→ **Required work**: Once the line containing "text: Alfio ->" is found in the listing below, return it and each line after it through the last, exactly as given.

→ **Available data**:

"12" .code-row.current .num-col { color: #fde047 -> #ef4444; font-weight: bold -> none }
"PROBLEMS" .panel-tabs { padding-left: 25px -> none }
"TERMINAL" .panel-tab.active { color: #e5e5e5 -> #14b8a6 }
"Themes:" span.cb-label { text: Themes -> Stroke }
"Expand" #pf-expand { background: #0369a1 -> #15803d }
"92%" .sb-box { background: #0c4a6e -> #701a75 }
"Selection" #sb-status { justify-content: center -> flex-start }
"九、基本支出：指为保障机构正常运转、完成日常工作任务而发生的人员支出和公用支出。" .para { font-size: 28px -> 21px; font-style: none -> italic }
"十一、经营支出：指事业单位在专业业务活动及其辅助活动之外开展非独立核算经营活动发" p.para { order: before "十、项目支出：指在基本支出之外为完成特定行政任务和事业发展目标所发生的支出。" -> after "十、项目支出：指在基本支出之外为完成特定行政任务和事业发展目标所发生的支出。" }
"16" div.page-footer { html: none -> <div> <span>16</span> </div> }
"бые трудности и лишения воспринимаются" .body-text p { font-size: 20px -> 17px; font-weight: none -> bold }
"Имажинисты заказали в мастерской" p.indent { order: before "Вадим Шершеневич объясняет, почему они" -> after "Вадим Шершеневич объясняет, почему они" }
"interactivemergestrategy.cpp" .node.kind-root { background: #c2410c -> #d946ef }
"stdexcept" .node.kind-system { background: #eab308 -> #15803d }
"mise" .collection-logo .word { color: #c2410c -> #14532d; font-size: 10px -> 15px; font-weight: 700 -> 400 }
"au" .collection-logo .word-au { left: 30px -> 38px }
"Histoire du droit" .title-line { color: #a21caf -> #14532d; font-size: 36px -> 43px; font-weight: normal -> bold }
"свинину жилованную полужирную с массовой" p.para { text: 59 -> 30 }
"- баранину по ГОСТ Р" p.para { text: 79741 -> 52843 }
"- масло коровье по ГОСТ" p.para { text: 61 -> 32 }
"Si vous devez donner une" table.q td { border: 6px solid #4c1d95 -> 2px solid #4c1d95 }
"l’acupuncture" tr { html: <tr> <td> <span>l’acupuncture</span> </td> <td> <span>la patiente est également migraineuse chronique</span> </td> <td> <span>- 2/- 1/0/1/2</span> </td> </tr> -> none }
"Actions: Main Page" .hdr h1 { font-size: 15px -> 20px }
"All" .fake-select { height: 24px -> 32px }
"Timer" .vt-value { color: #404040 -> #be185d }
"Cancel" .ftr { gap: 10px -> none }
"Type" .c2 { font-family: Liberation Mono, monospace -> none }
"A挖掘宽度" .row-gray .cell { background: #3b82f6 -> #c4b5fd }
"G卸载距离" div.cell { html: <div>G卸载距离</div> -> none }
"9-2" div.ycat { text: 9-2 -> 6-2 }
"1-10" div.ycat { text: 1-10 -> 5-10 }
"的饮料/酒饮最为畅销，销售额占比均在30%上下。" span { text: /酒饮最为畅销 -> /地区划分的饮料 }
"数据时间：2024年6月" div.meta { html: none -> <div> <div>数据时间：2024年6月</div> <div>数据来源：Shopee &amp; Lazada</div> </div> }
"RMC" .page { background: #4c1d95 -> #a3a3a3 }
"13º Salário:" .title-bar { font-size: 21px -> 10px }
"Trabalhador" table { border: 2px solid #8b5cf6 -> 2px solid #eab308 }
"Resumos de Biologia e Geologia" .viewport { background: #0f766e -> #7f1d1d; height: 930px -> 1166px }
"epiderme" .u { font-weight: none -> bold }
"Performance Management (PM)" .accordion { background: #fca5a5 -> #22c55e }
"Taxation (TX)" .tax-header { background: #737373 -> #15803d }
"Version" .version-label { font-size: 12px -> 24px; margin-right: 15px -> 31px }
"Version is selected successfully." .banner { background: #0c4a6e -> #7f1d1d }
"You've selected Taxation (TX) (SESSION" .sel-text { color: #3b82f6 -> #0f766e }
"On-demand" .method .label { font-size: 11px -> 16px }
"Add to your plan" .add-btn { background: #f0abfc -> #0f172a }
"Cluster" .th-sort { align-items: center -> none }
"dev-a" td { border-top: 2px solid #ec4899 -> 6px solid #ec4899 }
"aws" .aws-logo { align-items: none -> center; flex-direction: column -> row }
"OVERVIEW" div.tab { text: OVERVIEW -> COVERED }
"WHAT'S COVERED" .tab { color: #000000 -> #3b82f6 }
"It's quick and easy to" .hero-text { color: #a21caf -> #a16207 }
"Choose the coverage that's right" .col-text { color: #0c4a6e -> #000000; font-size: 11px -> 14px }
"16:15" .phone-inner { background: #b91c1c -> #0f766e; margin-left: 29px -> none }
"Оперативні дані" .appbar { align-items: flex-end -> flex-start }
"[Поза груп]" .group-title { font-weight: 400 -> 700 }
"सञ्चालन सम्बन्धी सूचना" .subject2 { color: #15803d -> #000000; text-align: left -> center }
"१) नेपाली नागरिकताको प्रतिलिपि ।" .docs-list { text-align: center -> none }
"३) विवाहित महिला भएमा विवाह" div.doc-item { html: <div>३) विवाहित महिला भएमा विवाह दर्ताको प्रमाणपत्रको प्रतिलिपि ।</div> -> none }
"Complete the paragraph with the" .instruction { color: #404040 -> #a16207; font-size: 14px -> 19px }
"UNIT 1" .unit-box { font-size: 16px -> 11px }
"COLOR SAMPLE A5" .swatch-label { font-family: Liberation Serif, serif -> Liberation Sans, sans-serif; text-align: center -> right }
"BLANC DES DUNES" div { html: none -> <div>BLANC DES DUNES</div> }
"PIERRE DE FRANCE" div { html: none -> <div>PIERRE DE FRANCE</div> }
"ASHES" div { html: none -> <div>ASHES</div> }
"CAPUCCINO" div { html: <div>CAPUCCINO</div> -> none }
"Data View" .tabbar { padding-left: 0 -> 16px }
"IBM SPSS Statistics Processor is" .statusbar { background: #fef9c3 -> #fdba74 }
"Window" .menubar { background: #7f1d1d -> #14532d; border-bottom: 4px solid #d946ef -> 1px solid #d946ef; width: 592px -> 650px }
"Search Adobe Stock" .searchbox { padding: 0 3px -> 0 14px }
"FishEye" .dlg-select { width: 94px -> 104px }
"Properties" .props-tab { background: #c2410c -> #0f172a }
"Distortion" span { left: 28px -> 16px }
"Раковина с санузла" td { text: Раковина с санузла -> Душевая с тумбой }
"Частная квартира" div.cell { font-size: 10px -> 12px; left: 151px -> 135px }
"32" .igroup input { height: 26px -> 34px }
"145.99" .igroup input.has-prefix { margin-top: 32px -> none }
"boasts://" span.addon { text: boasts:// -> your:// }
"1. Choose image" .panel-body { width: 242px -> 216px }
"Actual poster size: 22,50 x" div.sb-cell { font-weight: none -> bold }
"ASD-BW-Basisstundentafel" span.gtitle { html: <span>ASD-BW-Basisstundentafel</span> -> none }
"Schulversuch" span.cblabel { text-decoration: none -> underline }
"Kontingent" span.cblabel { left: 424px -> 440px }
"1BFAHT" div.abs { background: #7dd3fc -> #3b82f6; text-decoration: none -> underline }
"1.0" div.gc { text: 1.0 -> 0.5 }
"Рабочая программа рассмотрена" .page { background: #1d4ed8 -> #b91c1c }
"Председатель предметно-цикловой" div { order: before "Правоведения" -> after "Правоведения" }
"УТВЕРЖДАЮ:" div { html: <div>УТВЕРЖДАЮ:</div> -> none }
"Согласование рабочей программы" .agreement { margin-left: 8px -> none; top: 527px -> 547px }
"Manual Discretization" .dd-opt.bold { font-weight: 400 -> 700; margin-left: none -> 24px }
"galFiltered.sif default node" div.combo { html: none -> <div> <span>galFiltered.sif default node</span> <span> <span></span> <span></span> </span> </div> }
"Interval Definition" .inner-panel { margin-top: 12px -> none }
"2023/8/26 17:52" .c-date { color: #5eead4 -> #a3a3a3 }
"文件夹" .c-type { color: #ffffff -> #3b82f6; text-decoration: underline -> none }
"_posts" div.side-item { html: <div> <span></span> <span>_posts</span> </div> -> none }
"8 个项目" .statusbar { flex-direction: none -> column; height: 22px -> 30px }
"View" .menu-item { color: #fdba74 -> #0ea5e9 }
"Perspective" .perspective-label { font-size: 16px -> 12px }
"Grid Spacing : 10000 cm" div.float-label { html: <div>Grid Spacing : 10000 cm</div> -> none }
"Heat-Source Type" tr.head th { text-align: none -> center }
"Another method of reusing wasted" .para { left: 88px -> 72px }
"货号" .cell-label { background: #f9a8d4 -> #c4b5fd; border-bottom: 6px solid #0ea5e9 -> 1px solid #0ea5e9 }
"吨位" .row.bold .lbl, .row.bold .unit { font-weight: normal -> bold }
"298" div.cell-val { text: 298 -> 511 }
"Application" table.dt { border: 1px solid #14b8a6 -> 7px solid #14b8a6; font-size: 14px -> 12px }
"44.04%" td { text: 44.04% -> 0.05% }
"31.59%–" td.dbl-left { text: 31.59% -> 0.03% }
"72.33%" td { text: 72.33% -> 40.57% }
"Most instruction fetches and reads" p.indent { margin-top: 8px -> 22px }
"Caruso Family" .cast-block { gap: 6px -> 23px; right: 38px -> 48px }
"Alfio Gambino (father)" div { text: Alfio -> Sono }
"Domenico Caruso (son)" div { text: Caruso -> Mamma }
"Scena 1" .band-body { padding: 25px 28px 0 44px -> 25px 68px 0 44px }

→ **Written solution**:
"Alfio Gambino (father)" div { text: Alfio -> Sono }
"Domenico Caruso (son)" div { text: Caruso -> Mamma }
"Scena 1" .band-body { padding: 25px 28px 0 44px -> 25px 68px 0 44px }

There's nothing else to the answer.